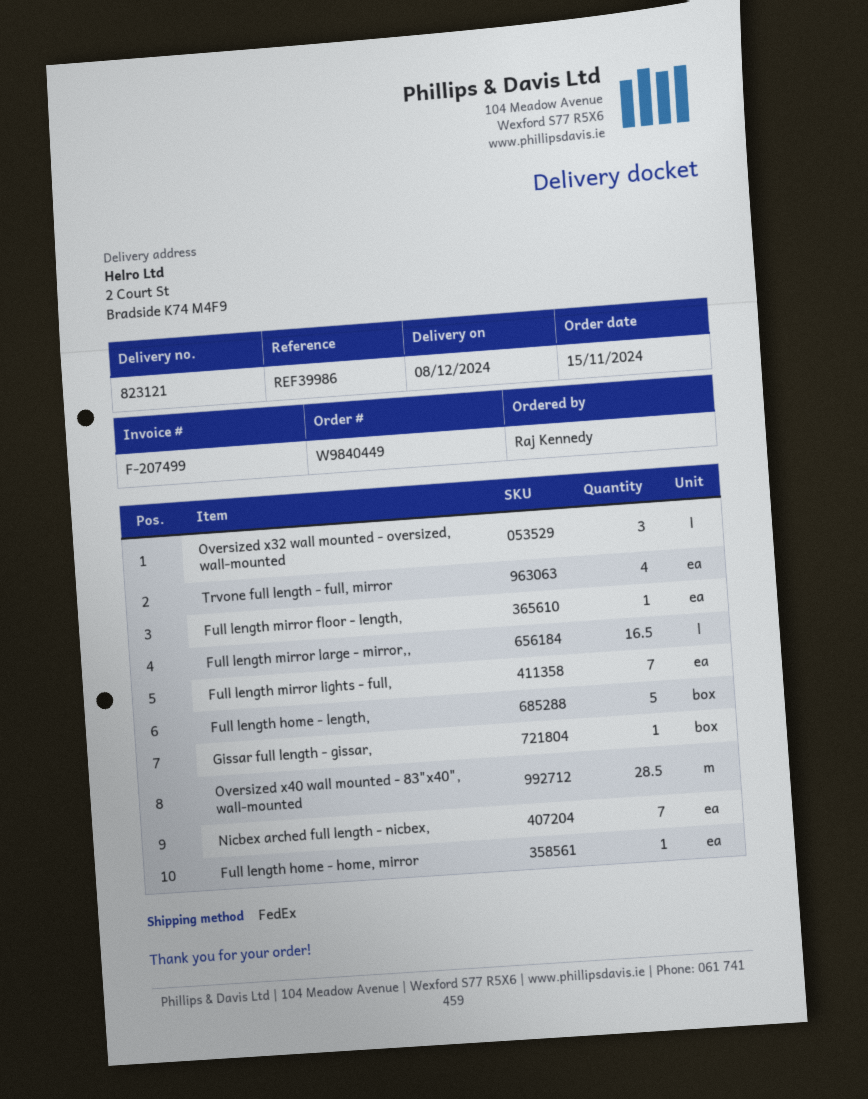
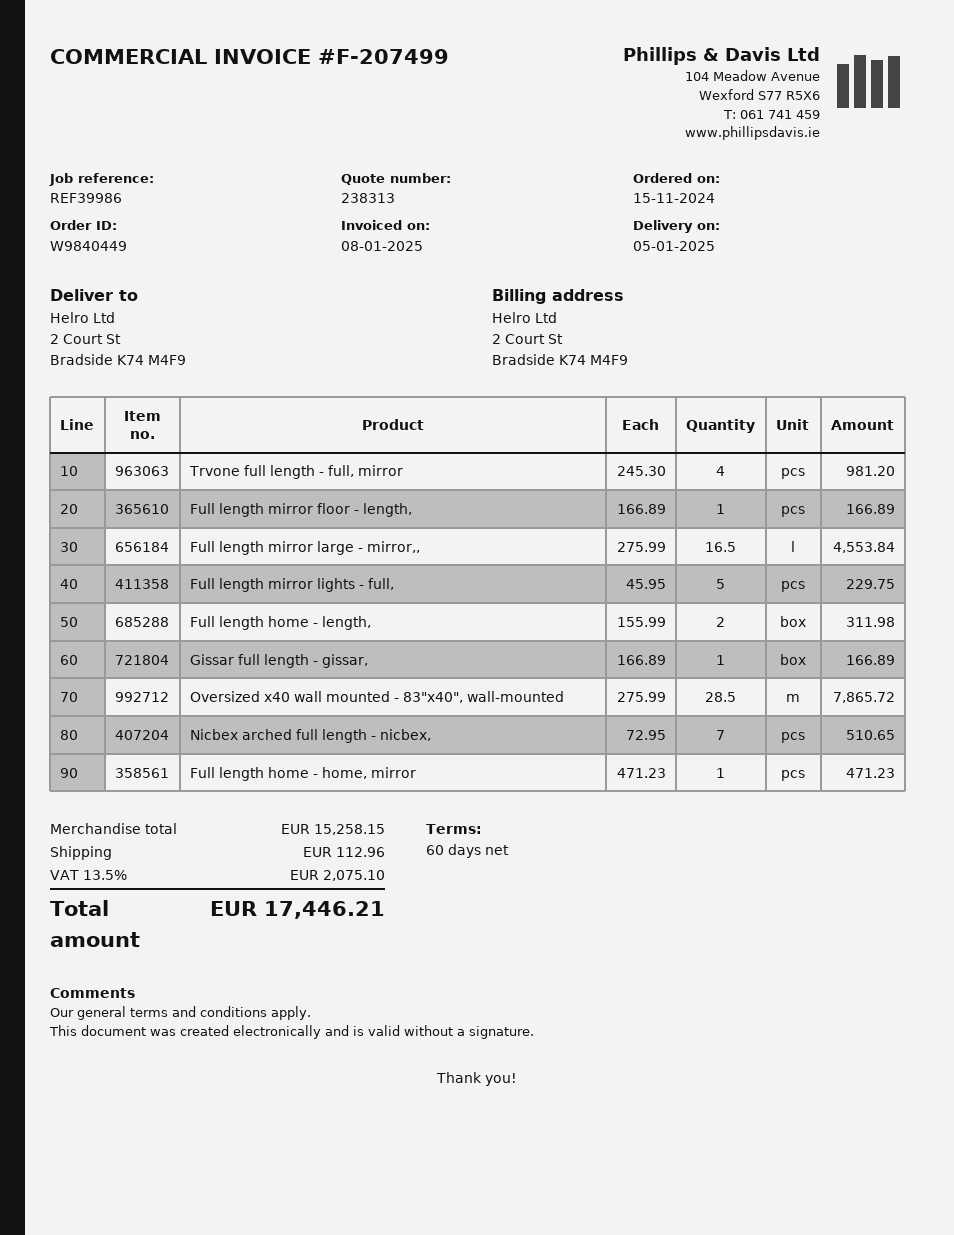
delivery date: 2024-12-08 -> 2025-01-05
Oversized x32 wall mounted - oversized, wall-mounted: 3 -> none
Full length mirror lights - full,: 7 -> 5
Full length home - length,: 5 -> 2

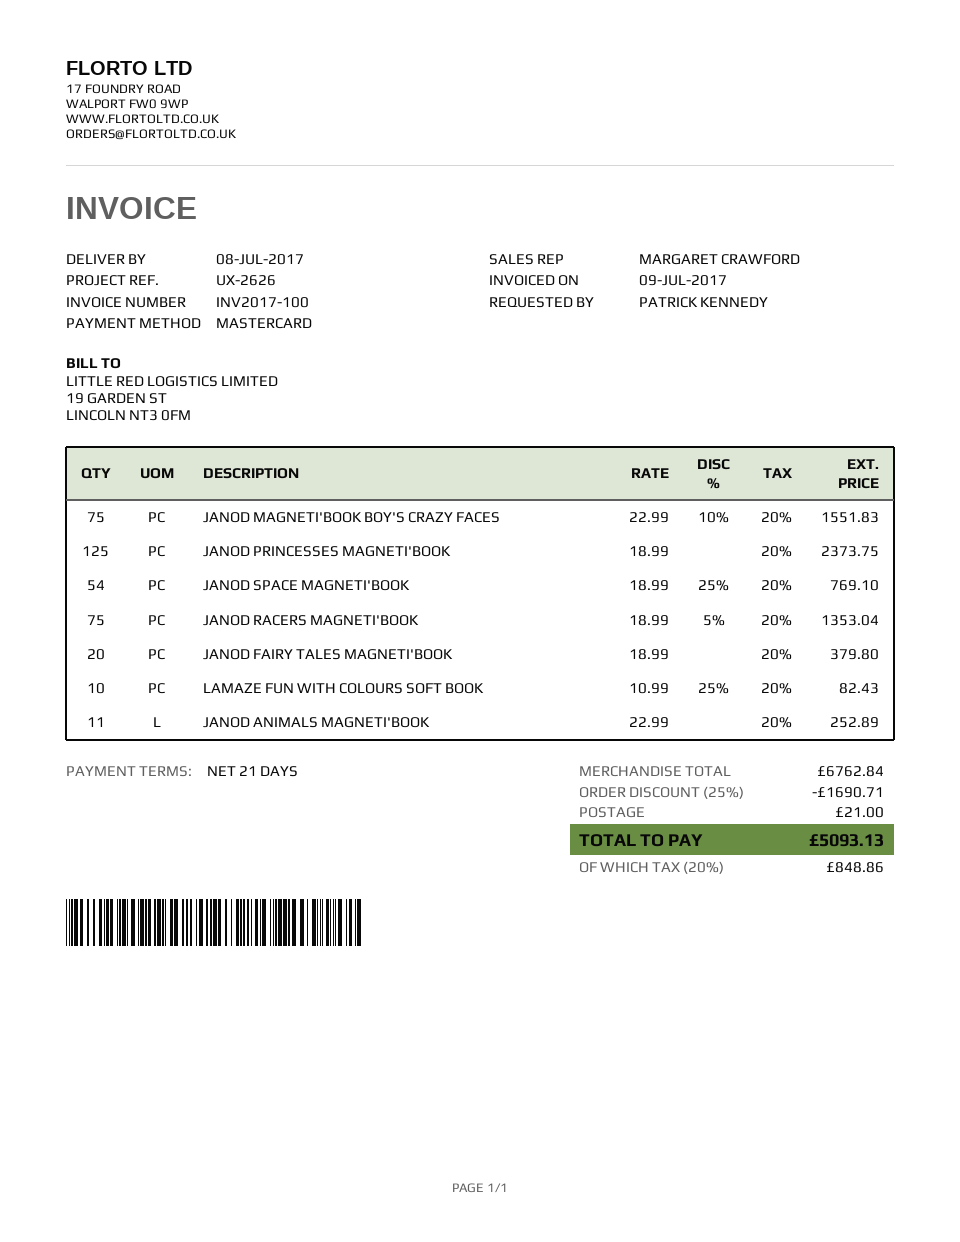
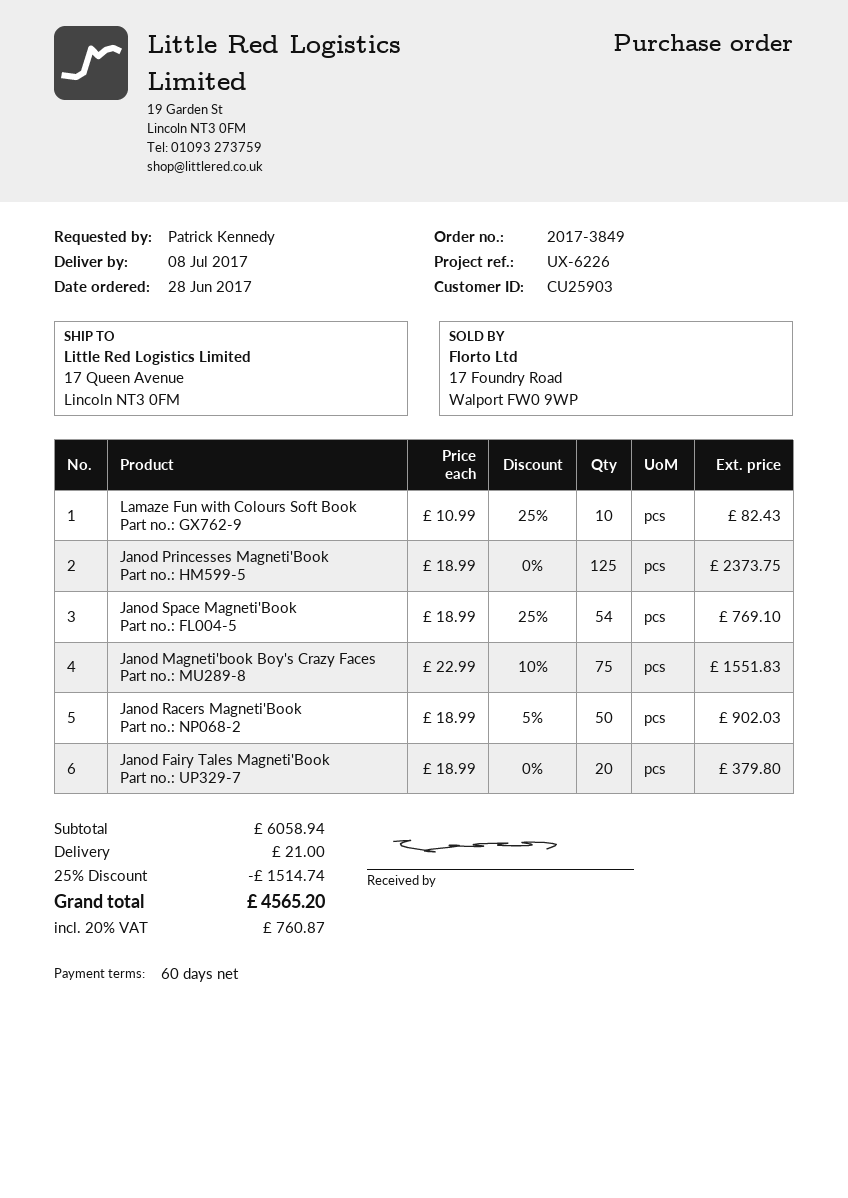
payment terms: 21 days -> 60 days
reference: UX-2626 -> UX-6226
JANOD RACERS MAGNETI'BOOK: 75 x 18.99 - 5% = 1353.04 -> 50 x 18.99 - 5% = 902.03
JANOD ANIMALS MAGNETI'BOOK: 11 x 22.99 = 252.89 -> none
subtotal: 6762.84 -> 6058.94
discount: 25% = 1690.71 -> 25% = 1514.74
tax: 20% = 848.86 -> 20% = 760.87
total: 5093.13 -> 4565.20

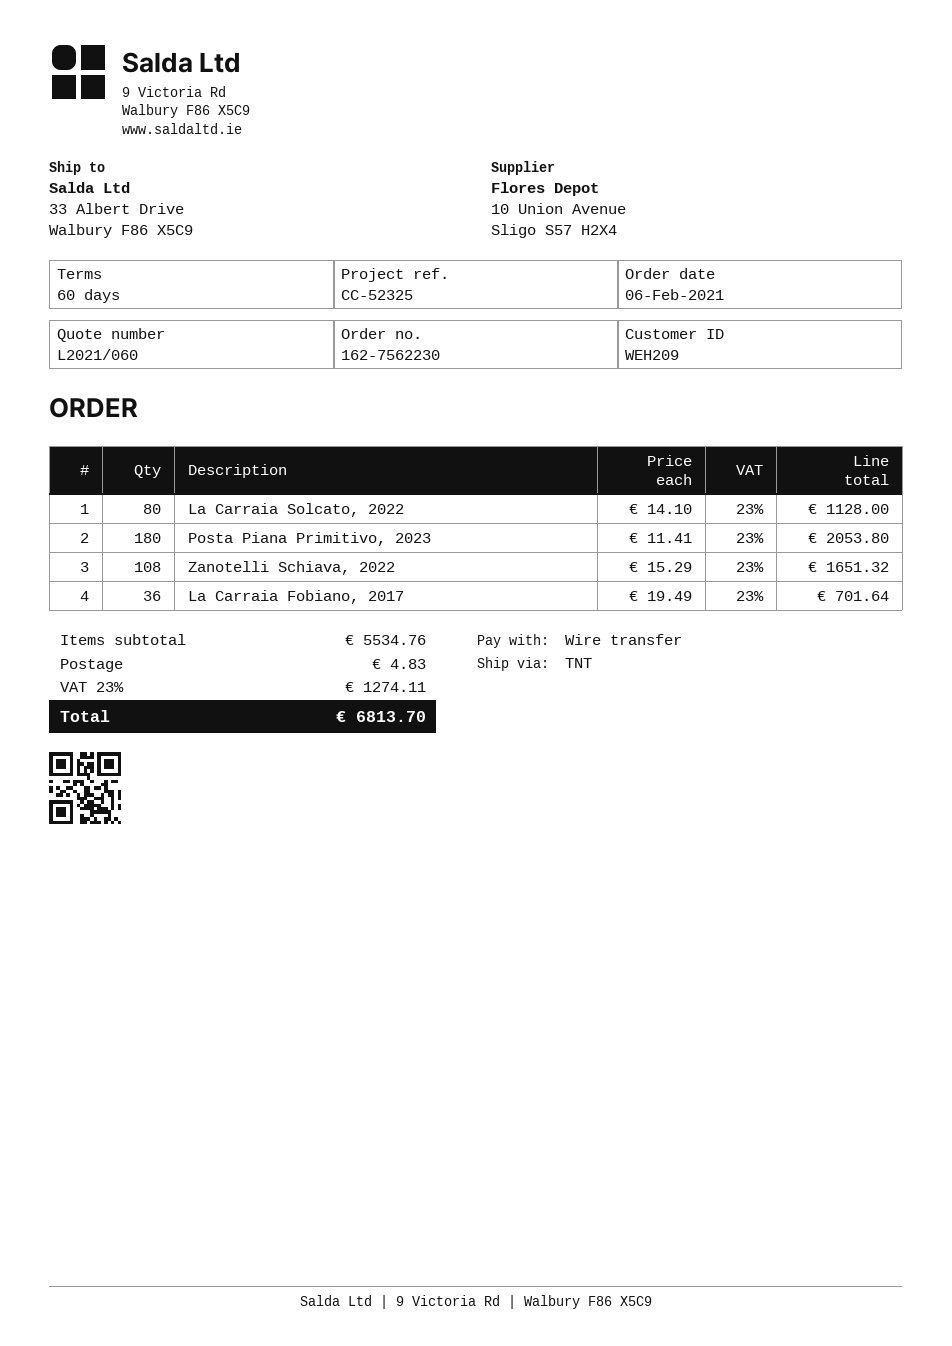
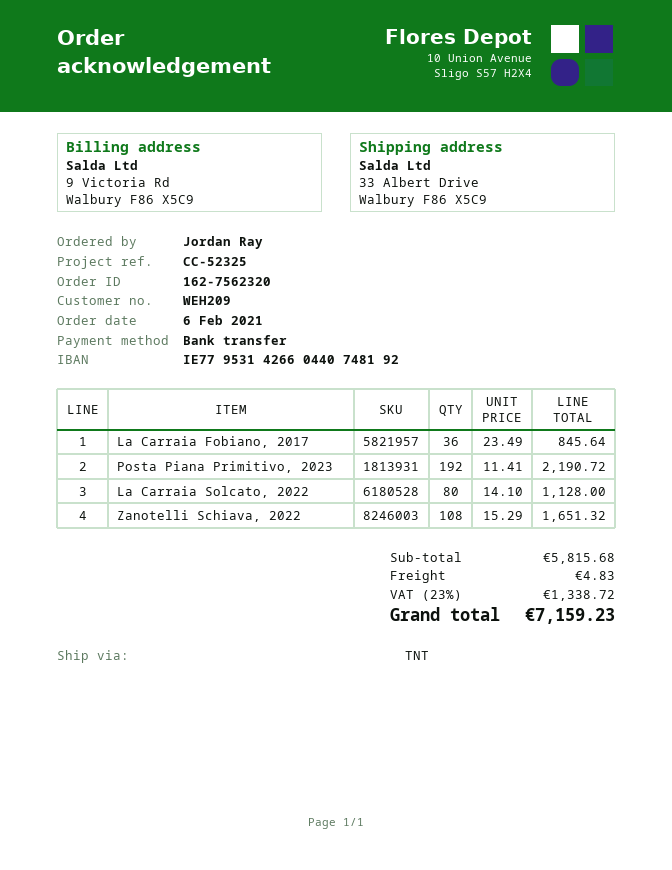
order number: 162-7562230 -> 162-7562320
Posta Piana Primitivo, 2023: 180 x 11.41 = 2053.80 -> 192 x 11.41 = 2190.72
La Carraia Fobiano, 2017: 36 x 19.49 = 701.64 -> 36 x 23.49 = 845.64
subtotal: 5534.76 -> 5815.68
tax: 23% = 1274.11 -> 23% = 1338.72
total: 6813.70 -> 7159.23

━━━

In the listing above, retype exactly, and only, the lines from the one containing "total: 5093.13 -> 4565.20" through the last line, both included. Omit the pictures.

total: 5093.13 -> 4565.20

order number: 162-7562230 -> 162-7562320
Posta Piana Primitivo, 2023: 180 x 11.41 = 2053.80 -> 192 x 11.41 = 2190.72
La Carraia Fobiano, 2017: 36 x 19.49 = 701.64 -> 36 x 23.49 = 845.64
subtotal: 5534.76 -> 5815.68
tax: 23% = 1274.11 -> 23% = 1338.72
total: 6813.70 -> 7159.23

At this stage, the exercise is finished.